Team KCAP with Barcode Architects and Lodewijk Baljon landschapsarchitecten design have created urban vision for De Waalhoven

(c) Barcode

KCAP Architects&Planners with Barcode Architects and Lodewijk Baljon landschapsarchitecten have created the urban vision De Waalhoven for the dike zone in Nijmegen Noord, The Netherlands. In consortium with the developers VanWonen and BPD, the team designed the winning proposal in a tender called for by the municipality of Nijmegen. The design fulfils the city’s ambitions for a balanced embedding of a sustainable residential area along the River Waal.

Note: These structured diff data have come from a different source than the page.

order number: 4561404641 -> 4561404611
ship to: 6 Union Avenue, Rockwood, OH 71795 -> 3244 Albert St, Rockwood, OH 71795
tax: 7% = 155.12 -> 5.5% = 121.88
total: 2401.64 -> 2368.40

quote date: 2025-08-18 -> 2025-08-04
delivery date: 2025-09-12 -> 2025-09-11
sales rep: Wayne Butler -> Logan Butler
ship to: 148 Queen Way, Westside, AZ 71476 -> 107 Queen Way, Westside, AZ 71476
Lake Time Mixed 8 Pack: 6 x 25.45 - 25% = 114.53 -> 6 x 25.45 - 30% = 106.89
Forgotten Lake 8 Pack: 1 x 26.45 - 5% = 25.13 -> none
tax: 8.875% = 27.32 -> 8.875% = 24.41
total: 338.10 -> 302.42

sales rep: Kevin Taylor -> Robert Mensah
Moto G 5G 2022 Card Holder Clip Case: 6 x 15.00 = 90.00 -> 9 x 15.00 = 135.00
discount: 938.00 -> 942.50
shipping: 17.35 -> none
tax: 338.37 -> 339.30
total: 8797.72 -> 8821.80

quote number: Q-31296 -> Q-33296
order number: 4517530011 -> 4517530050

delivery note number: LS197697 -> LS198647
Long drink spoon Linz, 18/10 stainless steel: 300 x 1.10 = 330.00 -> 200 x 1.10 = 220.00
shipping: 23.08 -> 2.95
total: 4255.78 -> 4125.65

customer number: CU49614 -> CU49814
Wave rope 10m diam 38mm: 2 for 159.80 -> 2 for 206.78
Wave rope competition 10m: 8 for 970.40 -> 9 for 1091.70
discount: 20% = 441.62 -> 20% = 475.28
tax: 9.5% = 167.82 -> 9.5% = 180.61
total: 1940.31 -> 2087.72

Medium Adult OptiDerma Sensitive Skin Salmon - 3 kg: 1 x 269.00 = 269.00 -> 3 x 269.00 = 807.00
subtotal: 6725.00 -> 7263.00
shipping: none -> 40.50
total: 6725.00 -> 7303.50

 Masterplan (c) KCAP + Lodewijk Baljon 

De Waalhoven is a large-scale opportunity for Nijmegen to create a new residential area based on community building principles. The design team developed an urban quarter built upon an integrated approach to urban planning, landscape design and architecture with particular attention to the natural environment. The urban vision for around 570 houses responds to the unique dike and fluvial landscape, the development of the suburb De Waalsprong, and the history of Nijmegen. As stated in the name of the project itself (Waalhoven in Dutch means the Waal’s courtyards), the typology of the collective courtyard building is an essential quality of the design.

(c)KCAP + Barcode

The Waalsprong, an urban development at the outskirts of Nijmegen Noord, is a response to the shortage of housing in the city. The new neighborhood De Waalhoven will create a sustainable transition between the river landscape and the Waalsprong district. It connects architecturally to the city itself but also the smaller  scale of local buildings, making a new highly recognizable plan. “The development of the dike zone is an opportunity to design a living environment in a multifunctional landscape that embraces a new form of collectivity”, explains Edward Schuurmans, architect and partner of KCAP. De Waalhoven is designed as a car-free and climate-proof district, based on the principles of the circular economy and promoting a healthy lifestyle. As such, the district is ready to respond flexibly to future developments.

(c)KCAP + Barcode

The lands former use as an old farm with orchards, and water-related infrastructure become essential elements for the new development. The courtyard clusters are positioned on small hills that hint to the terp, an artificial elevation to build a settlement above the floodwater line. At the same time, terraced townhouses are directly built on the enlarged and modified dike profile overlooking the river. The level difference of the site allows the creation of a diverse and lively landscape for all users, with vegetable gardens, greenhouses as well as playgrounds for children. Twenty barn-like family houses bear a strong resemblance to the former rural purpose of the area. “The concentrated building complexes, the courtyards, leave room for the landscape to express the character of the context: visually and ecology wise”, says landscape architect Lodewijk Baljon.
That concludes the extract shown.